#### Problem:
Give back exactly the line that contains "Καπέλο Μπλε - New" and all the lines after it in the records below, to the very last, with no other output.

#### Data supplied:

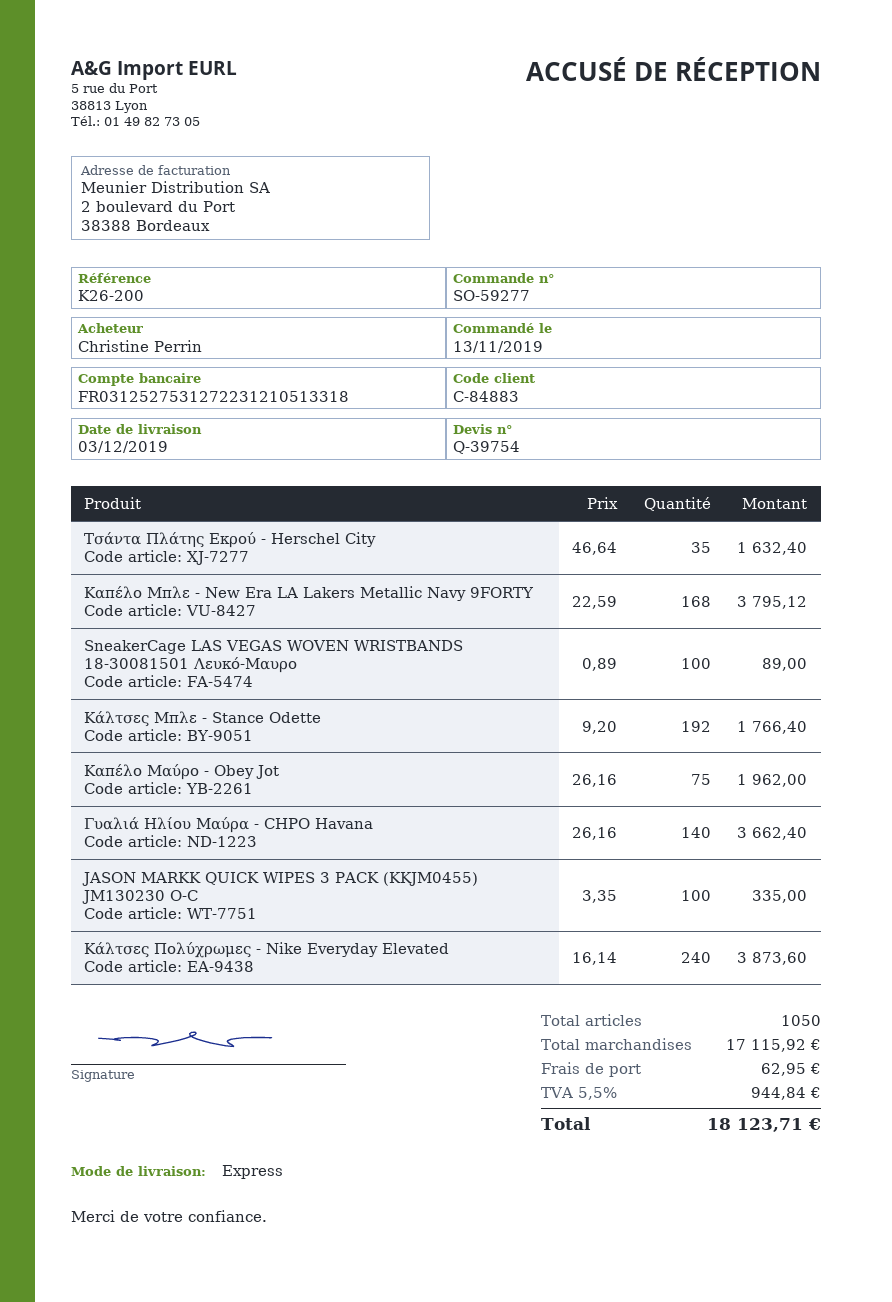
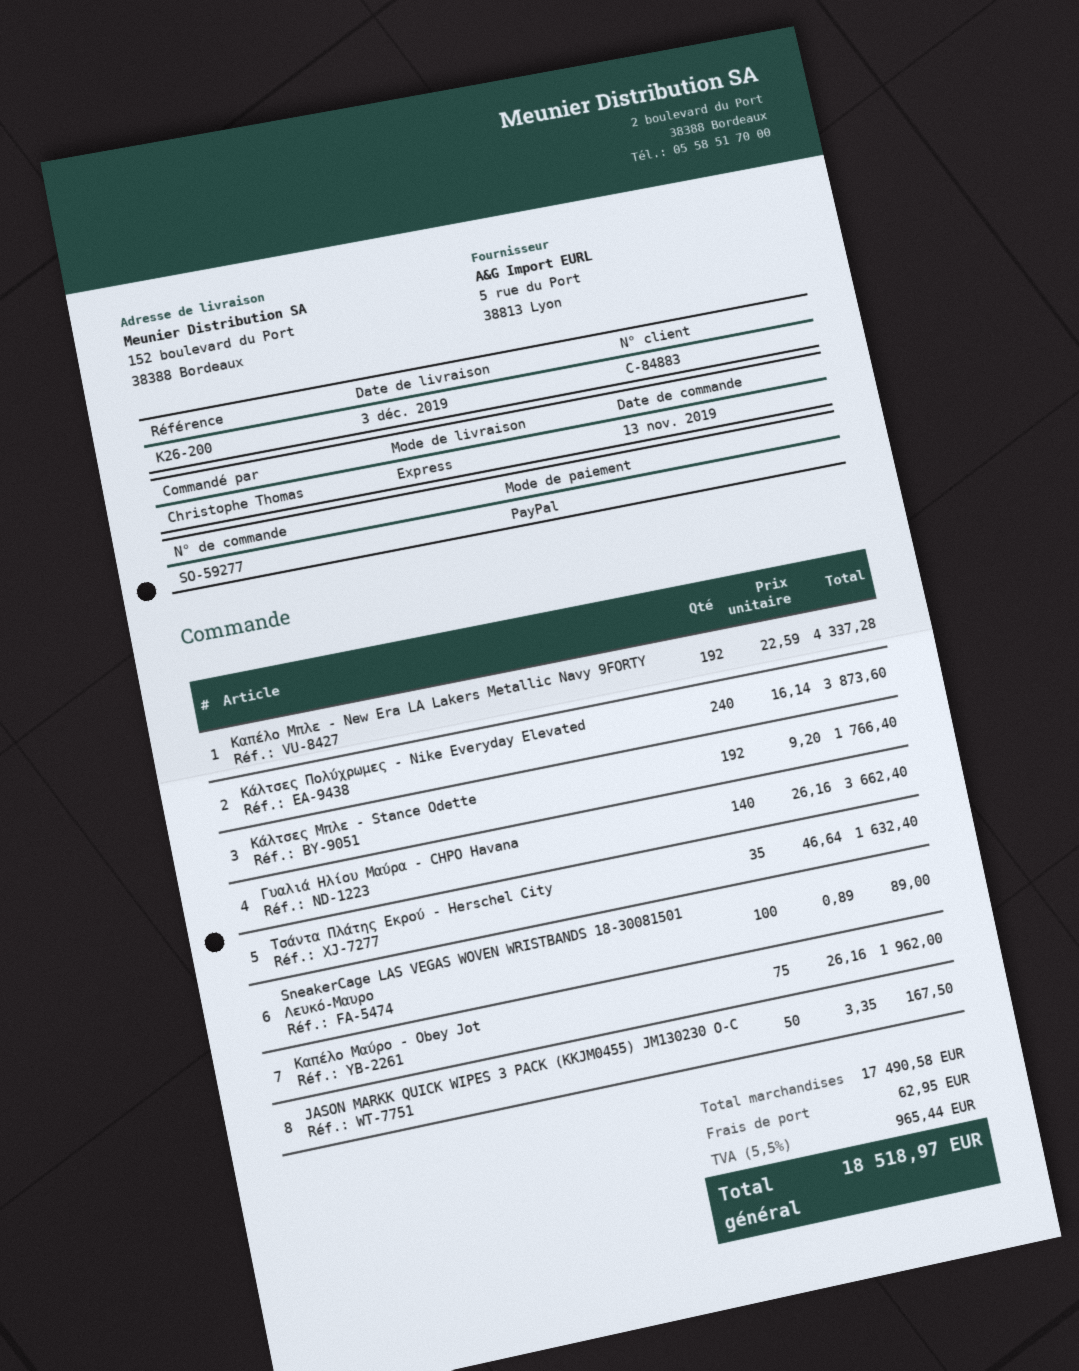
ordered by: Christine Perrin -> Christophe Thomas
Καπέλο Μπλε - New Era LA Lakers Metallic Navy 9FORTY: 168 x 22.59 = 3795.12 -> 192 x 22.59 = 4337.28
JASON MARKK QUICK WIPES 3 PACK (KKJM0455) JM130230 Ο-C: 100 x 3.35 = 335.00 -> 50 x 3.35 = 167.50
subtotal: 17115.92 -> 17490.58
tax: 5.5% = 944.84 -> 5.5% = 965.44
total: 18123.71 -> 18518.97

#### Output:
Καπέλο Μπλε - New Era LA Lakers Metallic Navy 9FORTY: 168 x 22.59 = 3795.12 -> 192 x 22.59 = 4337.28
JASON MARKK QUICK WIPES 3 PACK (KKJM0455) JM130230 Ο-C: 100 x 3.35 = 335.00 -> 50 x 3.35 = 167.50
subtotal: 17115.92 -> 17490.58
tax: 5.5% = 944.84 -> 5.5% = 965.44
total: 18123.71 -> 18518.97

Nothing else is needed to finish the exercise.